Adherents believe refraining from watching porn is a form of self-mastery and cite a since-retracted study showing spikes in testosterone for the abstinent. There is little evidence to back up many of the group’s claims and some academics believe the movement perpetuates harmful and reductionist views on porn and masturbation. Worrying, too, is a current of chauvinism which flows through the community.
Taylor began researching the community in 2016 and says that while members of the community often see the benefits of self-discipline flowing into other areas of their life, the emphasis on pseudoscience and flawed perceptions of human sexuality sets some up for failure. “Instead of saying that they want to abstain because they think that pornography is sexist, one of the main thing that comes through is that they tend to abstain for reasons that tend to do with gaining what they describe as ‘superpowers’.”
By giving up on masturbation, the theory goes, men will become more attractive to women, more focused, more aggressive. The community has its own vocabulary: the abstinent are “fapstronauts”, refraining is to “reboot”. There is a lot of despair, says Taylor, and an undeniable level of camaraderie in overcoming what the afflicted see as a real problem. The framework is overwhelmingly heterosexual in its presentation and positions pornography as fundamentally unmasculine. Real men, the community seems to think, have dominant, penetrative sex.
“A lot of it is to do with this fear of real achievement in men coming down to being able to attract partners to have sex with, which is generally the main goal,” says Taylor. “That overlaps quite problematically with incel and other communities online, where the idea is that your life will become better if you have sex with a woman.”

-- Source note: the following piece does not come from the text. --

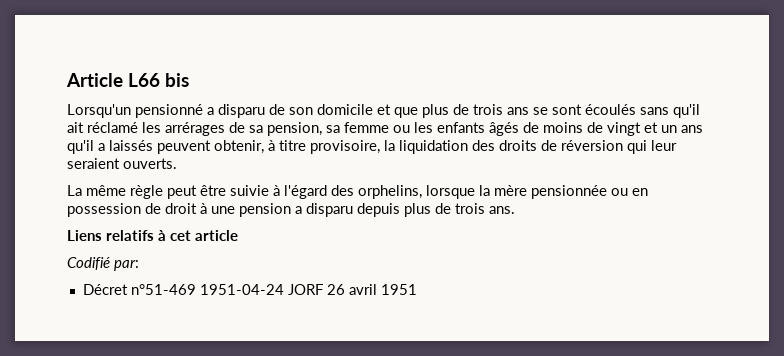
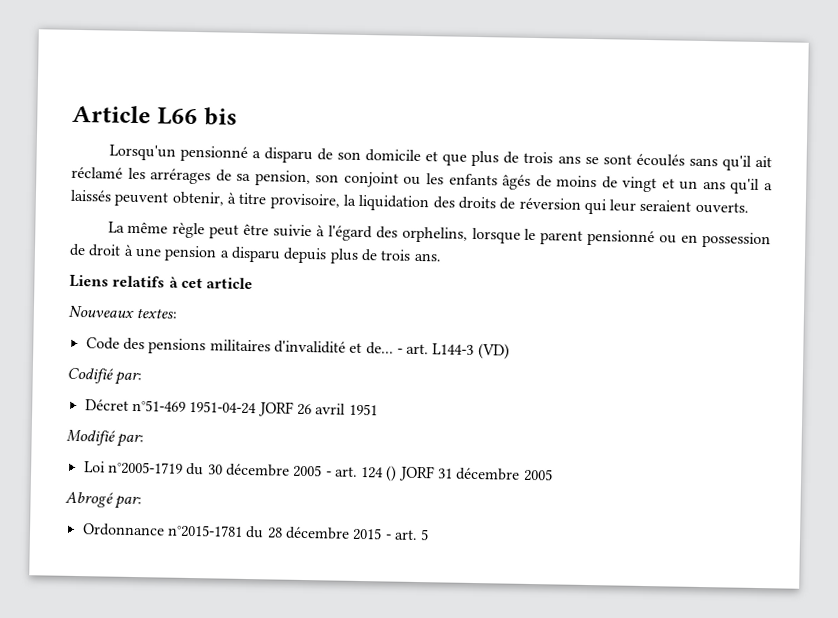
[326,122,389,133] sa femme -> [315,171,399,188] son conjoint
[479,185,607,199] la mère pensionnée -> [524,228,656,247] le parent pensionné
(238, 235) none -> [68,305,178,319] [85,337,510,360] // Nouveaux textes: // Code des pensions militaires d'invalidité et de... - art. L144-3 (VD)
(417, 289) none -> [66,429,145,448] [83,461,553,482] [65,491,143,510] [81,523,430,541] // Modifié par: // Loi n°2005-1719 du 30 décembre 2005 - art. 124 () JORF 31 décembre 2005 // Abrogé par: // Ordonnance n°2015-1781 du 28 décembre 2015 - art. 5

While NoFap is ostensibly secular, the idea of semen retention does have a proud monastic history. Everyone from Buddhists to Gnostics have a tradition of self-denial as a method of self-mastery. But Taylor says that modern solutions like NoFap are a response to a lack of education around pornography and sexuality rather than any sort of ascetic pursuit. “Abstinence itself is a very masculine way to deal with your issues, it’s very cut and dried, as opposed to being a little more introspective and reflective. It puts a massive amount of importance on penises and semen as key factors in how human relations are supposed to operate.”
The real problem, he says, is much deeper. “We have a very poor understanding generally as a society around things like consent and a reliance on ‘just say no’ language, which doesn’t work.”